Business: Since its launch, the Foundation has emphasised the real-world relevance of the circular economy framework, recognising that business innovation sits at the heart of economic transitions. The Foundation works with its strategic partners and partners to develop scalable circular business initiatives and to address challenges to implementing them. It brings together industry-leading corporations, emerging innovators, affiliate networks, government authorities, regions and cities, to build circular capacity, address common barriers to progress, understand the necessary enabling conditions, and pilot circular practices, in a collaborative, pre-competitive environment.
Institutions, governments and cities: To complement its strong business engagement effort, the Foundation works with governments and institutions, from municipal to international, with the aim of informing policymakers and supporting public-private co-creation mechanisms.
Insight and analysis: The Foundation works to quantify the economic potential of the circular model and develop approaches for capturing this value.
Systemic initiatives: Taking a global, cross-sectoral approach to material flows, the Foundation is bringing together organisations from across value chains to tackle systemic stalemates that organisations cannot overcome in isolation. Plastics were identified through initial work by the Foundation with the World Economic Forum and McKinsey & Company as one of the value chain’s most representative of the current linear model and is, therefore, the focus of the Foundation’s first systemic initiative. Applying the principles of the circular economy, the New Plastics Economy initiative, launched in May 2016, brings together key stakeholders to re-think and re-design the future of plastics, starting with packaging.
Communications: The Foundation communicates cutting edge ideas and insight through its circular economy research reports, case studies and books. Through digital media, it reaches audiences who can accelerate the transition, globally. The Foundation aggregates, curates, and makes knowledge accessible through Circulate, an online information source dedicated to providing unique insight on the circular economy and related subjects.
Why circular economy?
The year was 1684. Thomas Savery invented the steam engine and it changed everything. It kick-started the industrial revolution, which transformed our ability to make things. For the first time in history, goods were mass produced.
Since then, the rapid pace of technological progress has continued. The resulting innovations mean that many now have access to products from all over the world at affordable prices. These products have brought many of us levels of material comfort unimaginable to previous generations.
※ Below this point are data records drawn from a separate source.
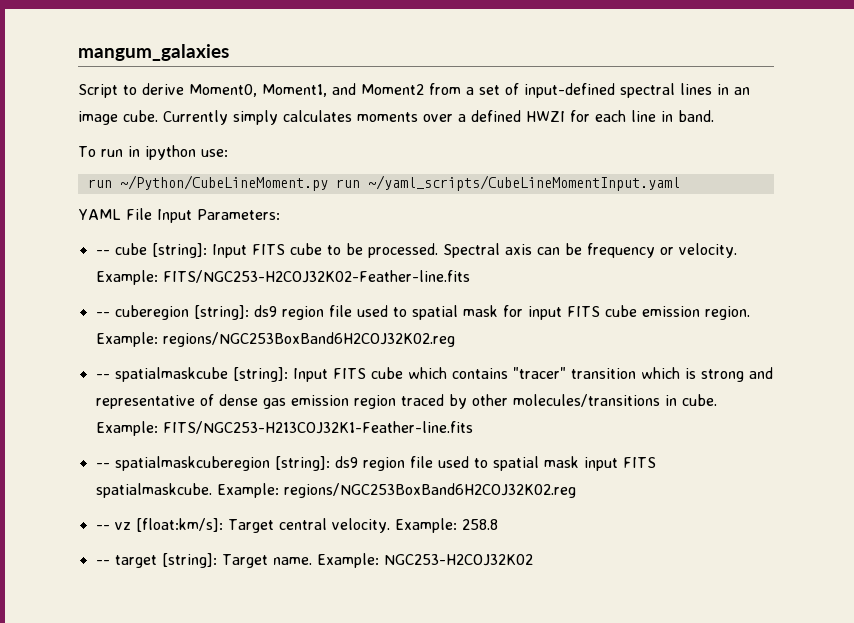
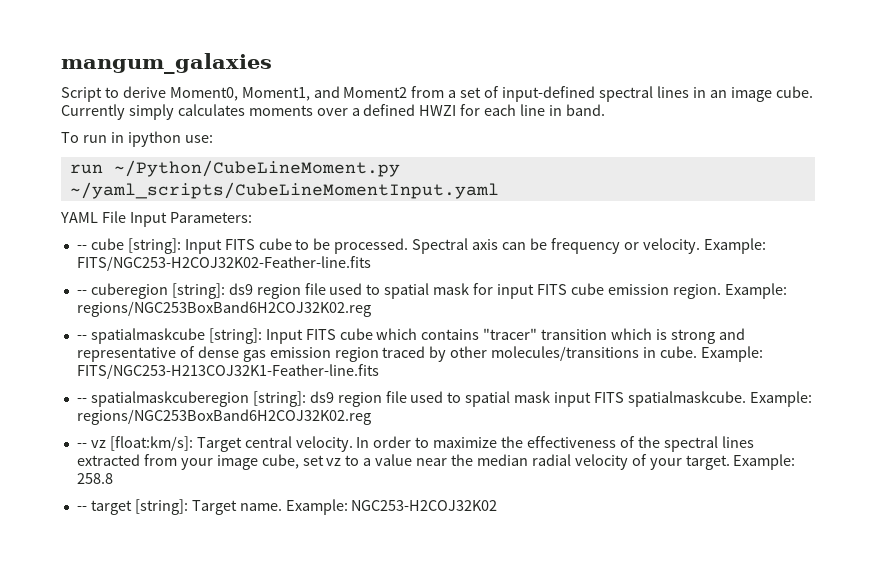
[335,179,360,188] run -> (400, 168) none
(390, 525) none -> [356,436,754,452] [76,454,730,470] In order to maximize the effectiveness of the spectral lines extracted from your image cube, set vz to a value near the median radial velocity of your target.

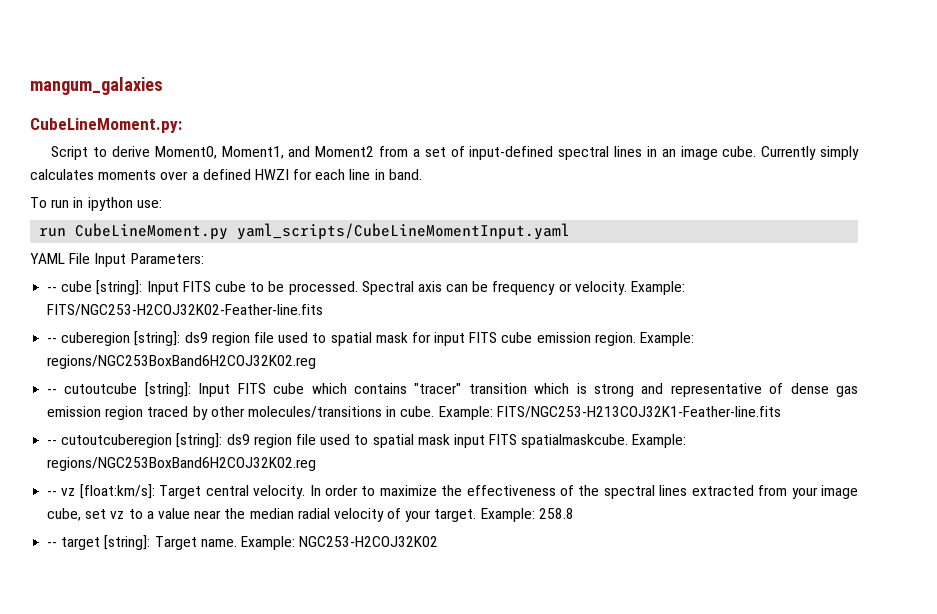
(272, 63) none -> [30,118,182,133] // CubeLineMoment.py:
[113,160,400,177] [69,182,499,199] ~/Python/CubeLineMoment.py ~/yaml_scripts/CubeLineMomentInput.yaml -> [75,223,571,240] CubeLineMoment.py yaml_scripts/CubeLineMomentInput.yaml
[90,328,205,344] spatialmaskcube -> [64,383,138,394] cutoutcube
[90,391,249,407] spatialmaskcuberegion -> [61,434,173,448] cutoutcuberegion

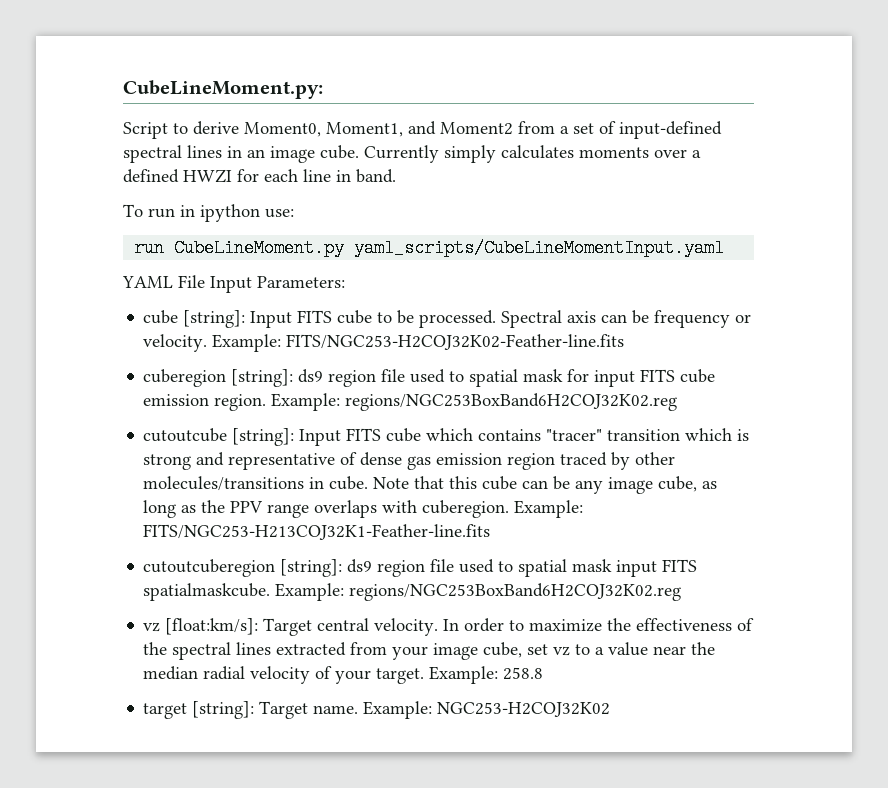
[30,77,163,95] mangum_galaxies // -> (123, 89) none
[47,287,58,292] -- -> (345, 282) none
[47,338,58,343] -- -> (625, 342) none
[47,389,58,394] -- -> (678, 402) none
(435, 411) none -> [373,476,718,494] [143,500,510,518] Note that this cube can be any image cube, as long as the PPV range overlaps with cuberegion.
[47,440,58,445] -- -> (491, 532) none
[47,491,58,496] -- -> (682, 592) none
[47,542,58,547] -- -> (544, 673) none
But today, our way of doing things is reaching its limits. Every second, the equivalent of one garbage truck of textiles is landfilled or burned. The current system is no longer working for businesses, people or the environment.
We take resources from the ground to make products, which we use, and, when we no longer want them, throw them away. Take-make-waste. We call this a linear economy.
But the linear economy has to change. Today, we have the knowledge and tools to build an economy that is fit for the 21st Century.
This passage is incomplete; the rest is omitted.